With crypto’s peerless volatility, it should not be a surprise that Coinbase is so volatile. This was what I said at the time about it: it makes sense to buy Coinbase stock if you are an institutional investor looking for crypto and for whatever reasons – regulatory, bureaucracy etc – you cannot purchase Bitcoin directly.

Or perhaps you are an older investor, (understandably) intimidated or not as comfortable transacting in the crypto markets directly, with regards to self-custody / setting up a wallet etc. For this demographic, if looking to gain crypto exposure, it made (makes) sense to purchase Coinbase stock.

However, for anyone else, why not just buy Bitcoin directly? Why go via the Coinbase route; what advantage does it hold?

CEO sells 2% of stake

Founder and CEO Brian Armstrong holds a 19% stake in the company, worth about $3.2 billion. Soon, that will be a 17% stake, following his announcement he is selling some.

“I’m passionate about accelerating science and tech to help solve some of the biggest challenges in the world. To further this, I’m planning to sell about 2% of my Coinbase holdings over the next year to fund scientific research and companies like NewLimit + ResearchHub”

His reasons seem sound, in fairness. However, no matter what way you swing this, it’s a blow to Coinbase to have their CEO dump stock – just like it is a blow when any insider sells.

Sure, there are personal reasons why one may want to divest – I certainly would not want to have 19% stock as part of my portfolio – but the reasoning by Armstrong that he wants the money to donate does not change the fact that this is still a sell order by Coinbase’s CEO.

There are many ways to monetise stock holdings, which executives take advantage of all the time. Look no further than Elon Musk, who is famously reluctant to sell Tesla stock, instead placing it as collateral in financing packages, or using other avenues to generate cash flow.

Armstrong posted his sell order last Friday on Twitter, appending it with the comment that is “sharing this because he wants you to hear it from me first”, before insisting that “I intend to be CEO of Coinbase for a very long time and I remain super bullish on crypto and Coinbase”. 

The future for Coinbase

This is just the latest blow for Coinbase.

In June, Armstrong announced the company would be laying off 18% of its workforce, approximately 1,100 of its 6,100 employees, as the crypto markets continued to lag, hurting Coinbase’s bottom line. For comparison, its competitor FTX, which overtook Coinbase in May for trading volume for the first time, still has an employee count of only 300.  

The downsizing also came only four months after the SuperBowl, when Coinbase notoriously spent $14 million on a halftime commercial. It posted a net loss that quarter of $430 million, with shares sliding 36% – and this was before the immense contagion sparked in May that really took the crypto markets for a tailspin.

Armstrong admitted the company had expanded too quickly, but it was really a case of extremely poor planning.

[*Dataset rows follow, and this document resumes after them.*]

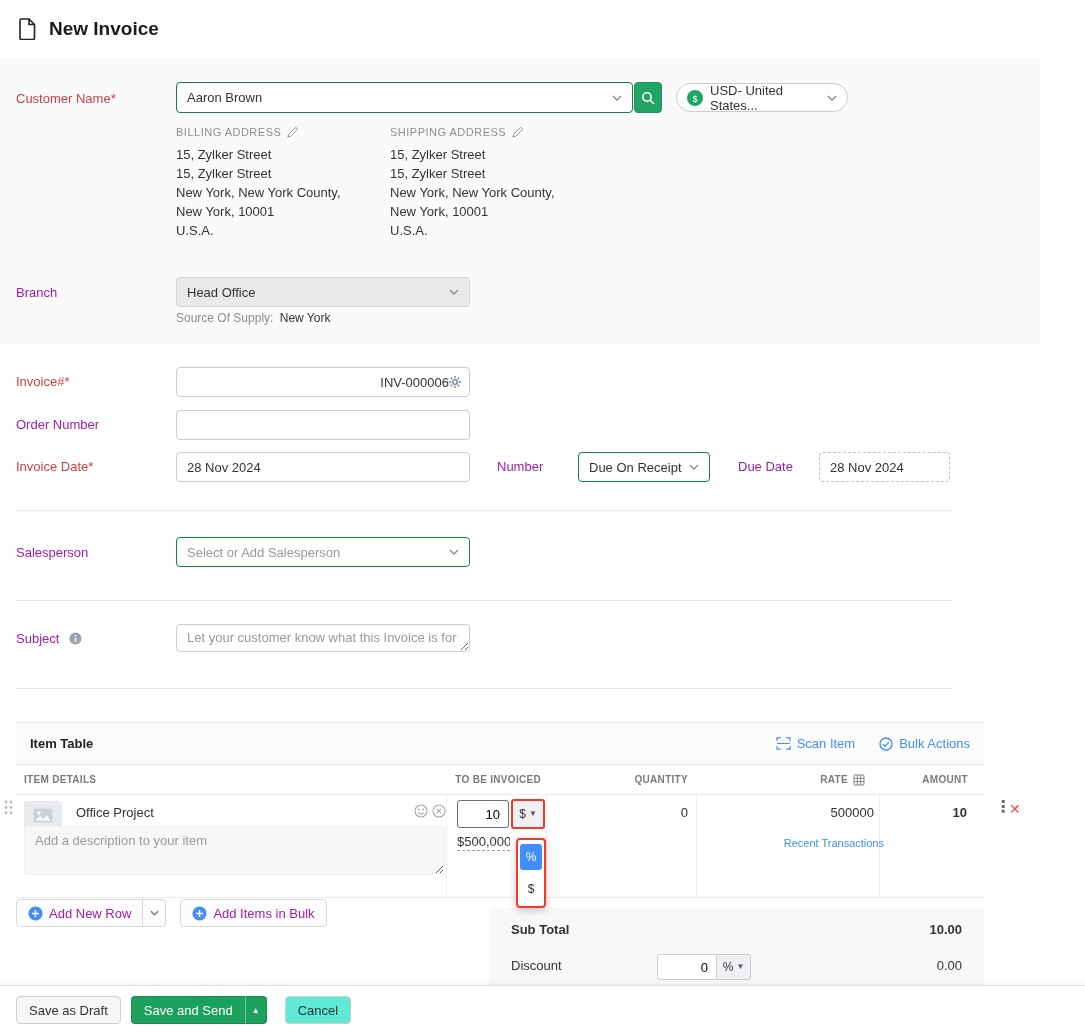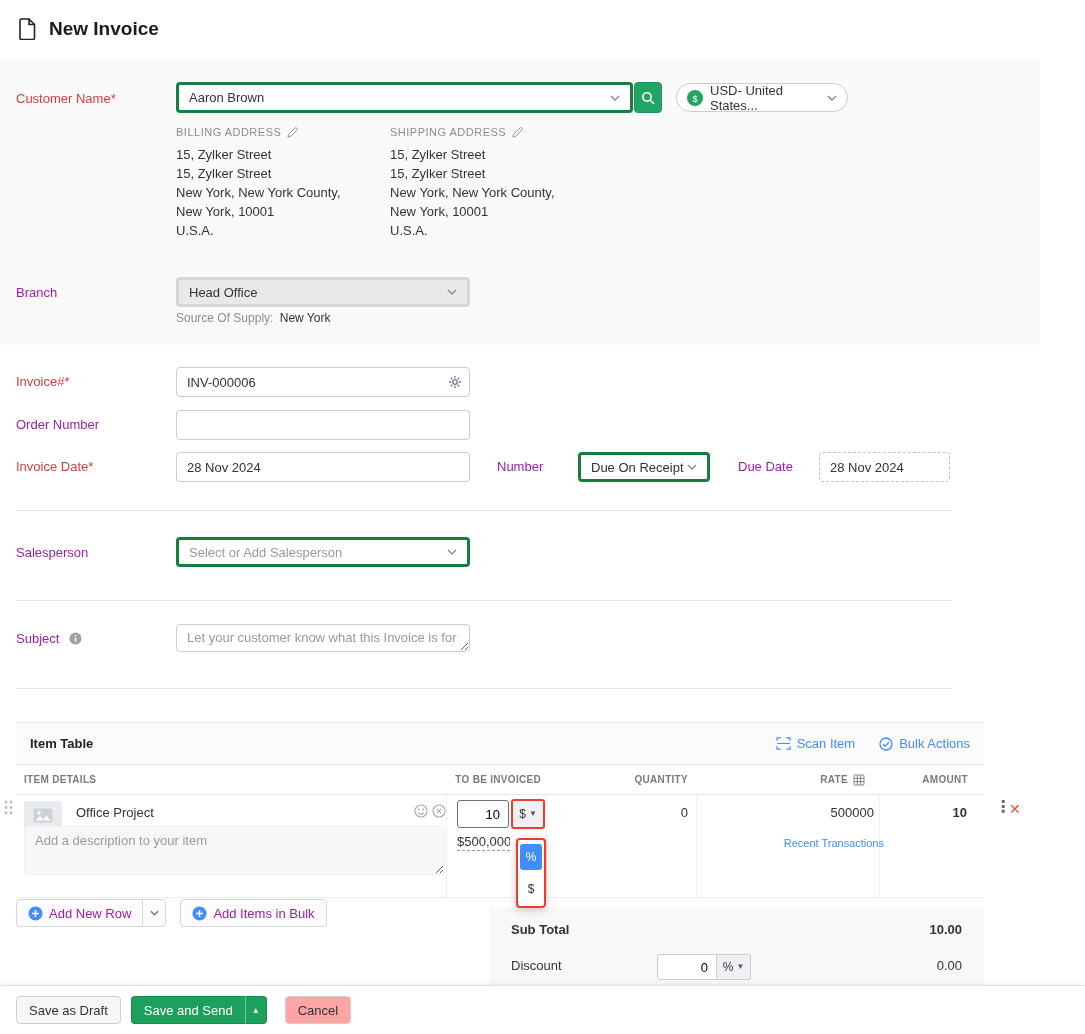"Aaron Brown" .fake-select { border: 3px solid #15803d -> 1px solid #15803d }
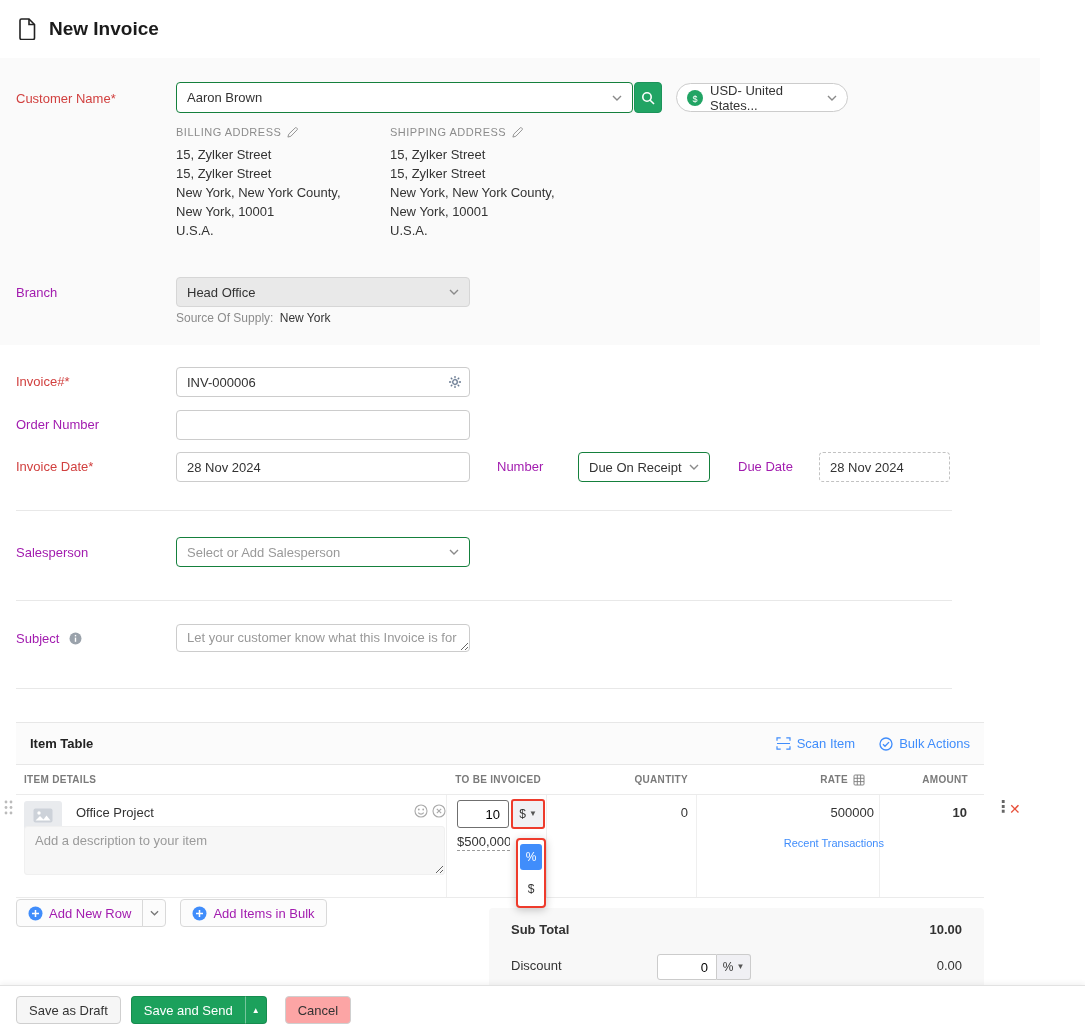"INV-000006" input { padding-right: 30px -> 20px; text-align: none -> right }
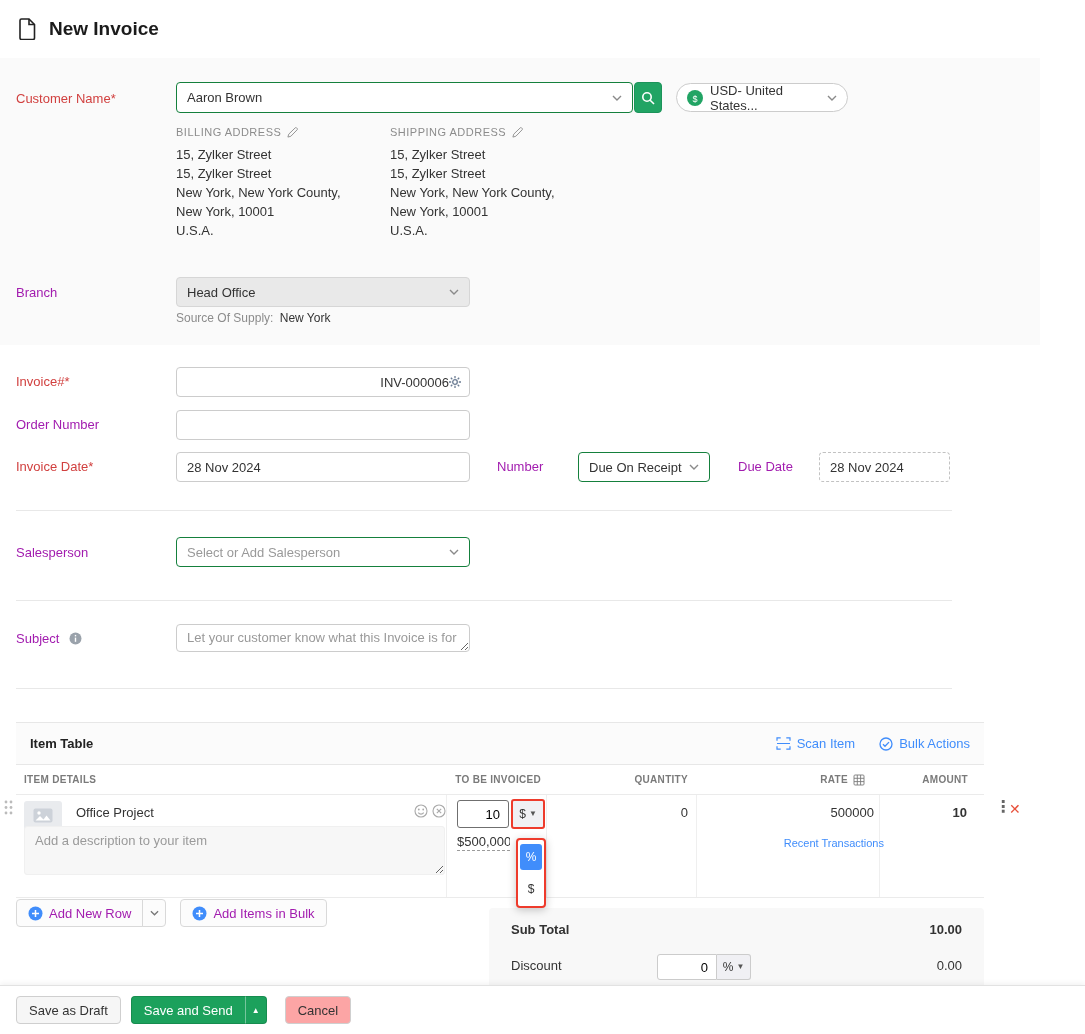"Cancel" .btn-cancel { background: #fca5a5 -> #5eead4 }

The crypto markets are famously temperamental, and with the pandemic boom leading to stimulus cheques, more disposable income for those locked at home, and more time at the computer given the lack of socialising and effects of quarantine, the 2020 and 2021 markets were the perfect cocktail for a Coinbase run-up.

Armstrong bet big on this continuing, but the world had other ideas. Inflation eventually came to bite, following more printing of cash than at any point in history. And with rampant inflation comes interest rate hikes, sucking liquidity out of the markets, bloated gains disappearing from stocks, and forward cashflows getting discounted at harsher rates.

It is now the exact opposite of that perfect COVID macro situation. Coinbase will need to consolidate, plan better and hope that the economy can get its act together. Because crypto is not bouncing until that happens. And if crypto doesn’t bounce, Coinbase certainly won’t.

The dog wags the tail, don’t you know?